Brice Wallace
Hoping to repeat success of an initiative with the Port of Long Beach, the Utah Inland Port Authority (UIPA) is working to forge a similar agreement with the Port of Oakland in hopes of untangling the knots in supply chains.
At a recent port authority board meeting, Jack Hedge, executive director of UIPA, said an agreement among the authority, the Port of Oakland and Union Pacific Railroad would help smooth and quicken the movement of export and imports. The aim would be “to disperse the trade lanes a bit so that not everything is trying to come through Southern California.”
Without citing statistics, Hedge said an agreement announced in late October among the Port of Long Beach, the authority and the railroad “will provide immediate relief because bringing this direct rail service into Utah is a way to unclog the ports, get goods and products that are destined for Utah out of the ports quicker, sooner, faster, and get them here by rail, as opposed to the traditional method and the method that’s causing all the congestion, quite frankly, of transloading cargo in Southern California and then trucking it into this market.”
The Long Beach initiative calls for optimizing the existing on- and near-dock rail system there to shrink dwell times and improve the speed and consistency of rail deliveries to and from Utah through direct, regularly scheduled rail service connecting Long Beach to Salt Lake City.
Because of congestion at the ports of Los Angeles and Long Beach, certain carriers are considering Oakland as an alternative to get products into the U.S., Hedge said.

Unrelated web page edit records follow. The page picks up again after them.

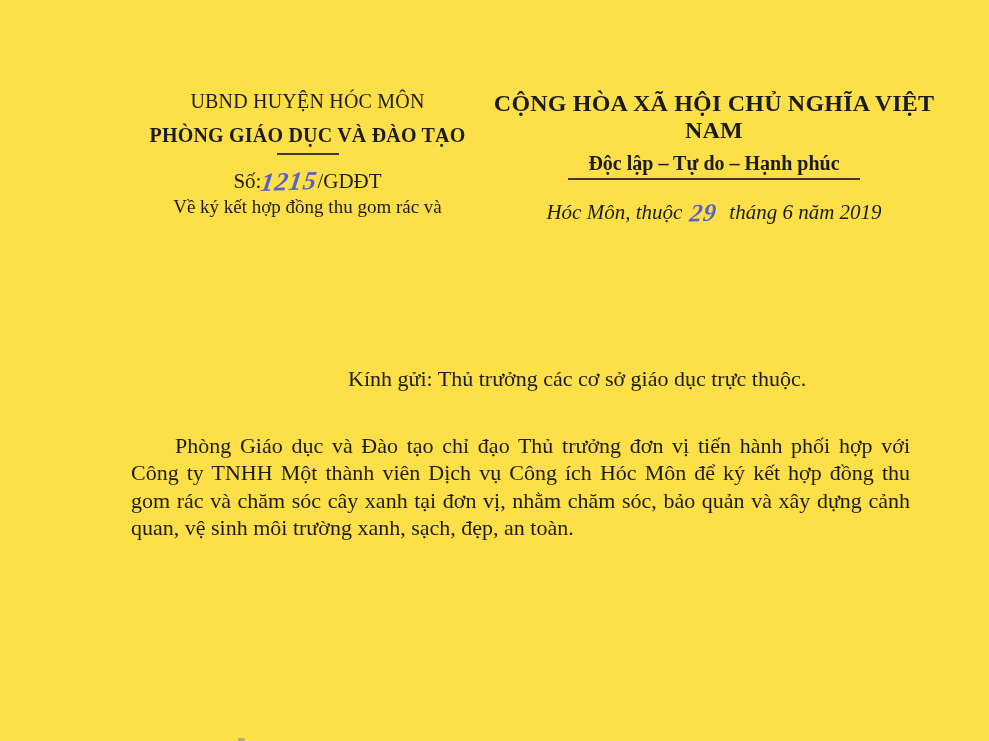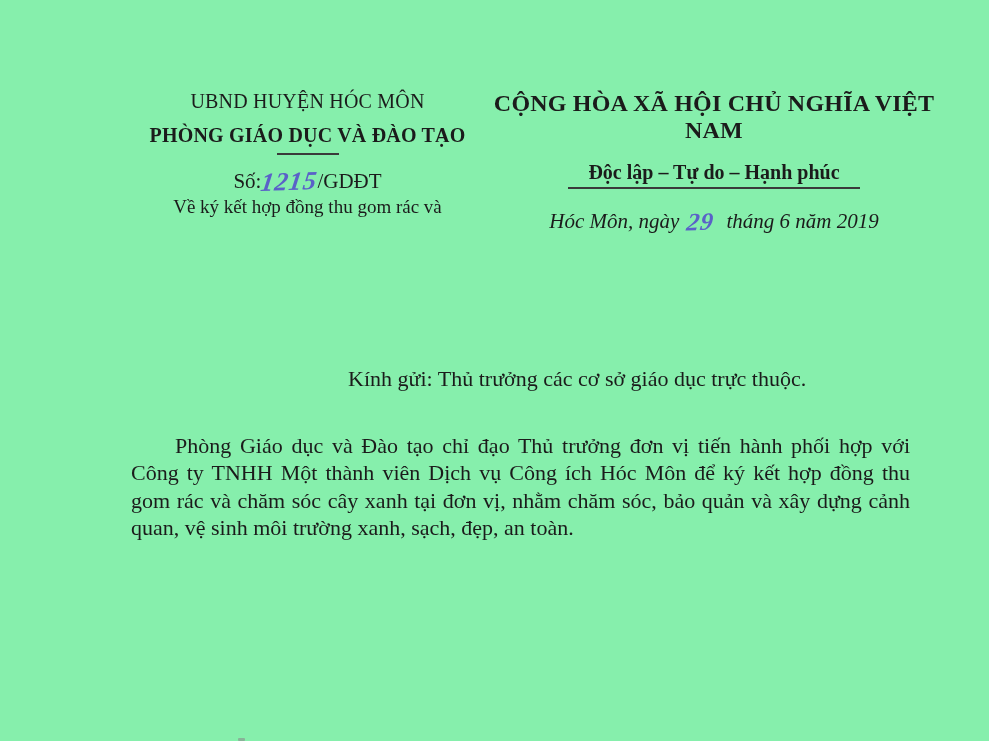--- a/index.html
+++ b/index.html
@@ -11,7 +11,7 @@
     overflow: hidden;
     position: relative;
   }
-  .page { position: relative; width: 989px; height: 741px; background: #86efac; }
+  .page { position: relative; width: 989px; height: 741px; background: #fde047; }
 
   
   .header-left {

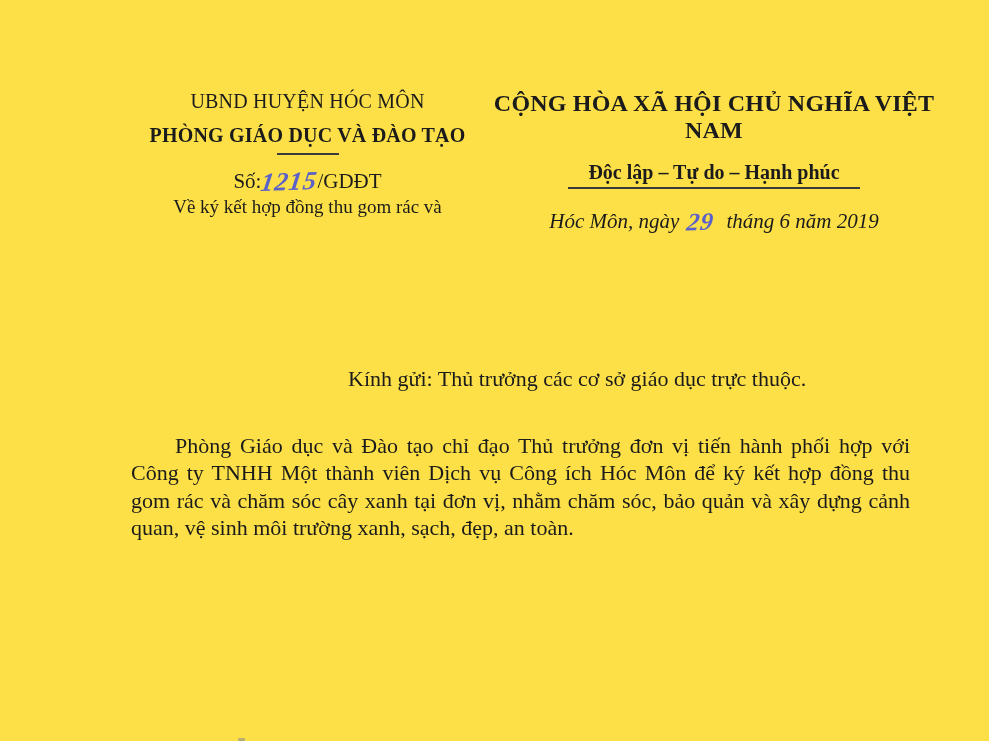--- a/index.html
+++ b/index.html
@@ -29,7 +29,7 @@
     text-align: center;
   }
   .national-title { font-size: 24px; font-weight: bold; letter-spacing: 0.2px; }
-  .national-motto { font-size: 20px; font-weight: bold; margin-top: 17px; }
+  .national-motto { font-size: 20px; font-weight: bold; margin-top: 8px; }
   .rule-right { width: 292px; height: 0; border-top: 2px solid #3a3a3a; margin: 3px auto 0; }
   .date-line  { font-style: italic; font-size: 21px; margin-top: 18px; }
 

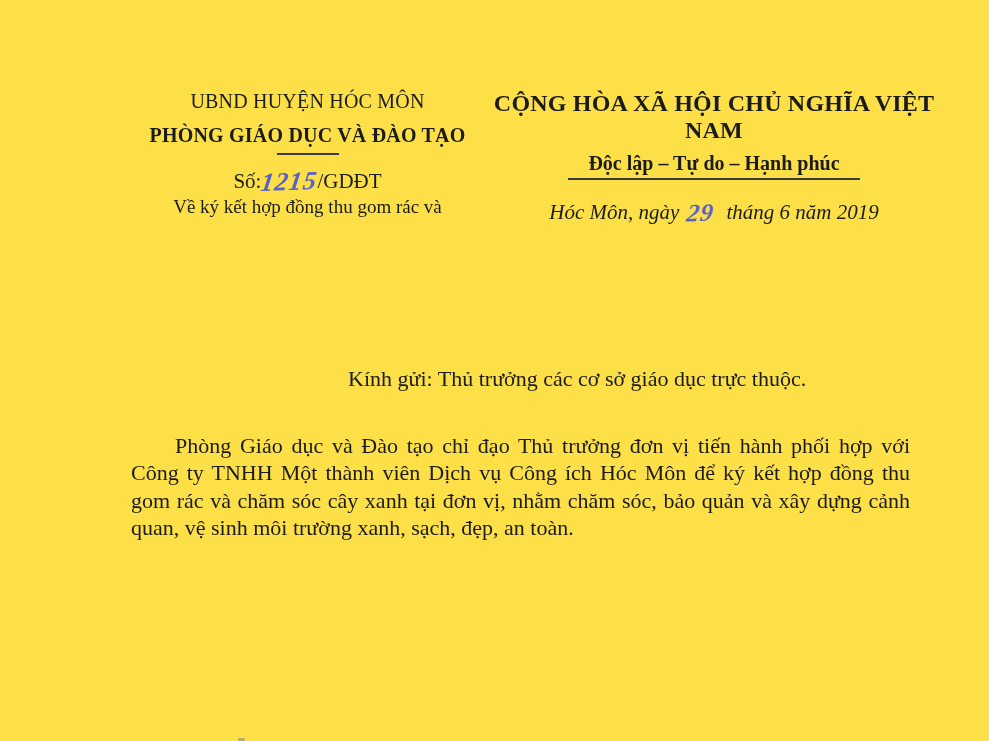--- a/index.html
+++ b/index.html
@@ -87,7 +87,7 @@
     <div class="national-motto">Độc lập – Tự do – Hạnh phúc</div>
     <div class="rule-right"></div>
     <div class="date-line">
-      <span>Hóc Môn, ngày</span><span class="handwriting hw-day">29</span><span>tháng 6 năm 2019</span>
+      <span>Hóc Môn, thuộc</span><span class="handwriting hw-day">29</span><span>tháng 6 năm 2019</span>
     </div>
   </div>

“It would take some cargo that is designed for here that currently is going through Los Angeles/Long Beach and getting caught and getting in that congestion, and bring it in through a different route than it currently comes,” Hedge said. “And that, of course, would have major benefits for our local economy as well as continue to build on that rail network and the more efficient and sustainable movement of the cargo into this cargoshed that we need to sustain our economy.”
Hedge said that about 80 percent of cargo moving through and to Utah is done by truck and that using 100 intermodal rail cars equates to taking 300 trucks off highways, with benefits to both shipping and air quality.
The ports of Los Angeles and Long Beach have experienced myriad problems in recent months, including shortages of dock workers and truck drivers. Early this month, a record 111 container ships were waiting to dock and unload there, according to data from the Marine Exchange. The previous record was 108 on Oct. 21. In contrast, before the COVID-19 pandemic, the record was 17.
Hedge said the Long Beach agreement has garnered national and international news media attention.
“Utah is on the map, nationally and internationally, for being part of the solution, part of fixing the problems that we’re having here in the supply chain today, and we’re very proud of that, very happy about that,” he said.
Another effort to fix those problems is the creation of an export-import alliance, which the authority is working on along with World Trade Center Utah and the Salt Lake Chamber. The alliance would “conglomerate” the logistics and shipping needs of smaller exporters and importers in the state, he said.
“By gaining that weight in the market, it gives them leverage and capacity with the carriers that will give us a little more standardized service, a little more accountability and a forward look into what those goods movements look like coming into the future, and give them a little better ability to plan and invest in that goods movement,” he said.
“It will give them real benefits that simply they don’t have today. They just aren’t big enough alone to get that kind of capacity, get that kind of weight and service offerings. This will give them that.”
The port agreements and the alliance, he said, demonstrate UIPA’s role “as a problem-solver, particularly given some of the logistics issues that the U.S. economy is facing right now.”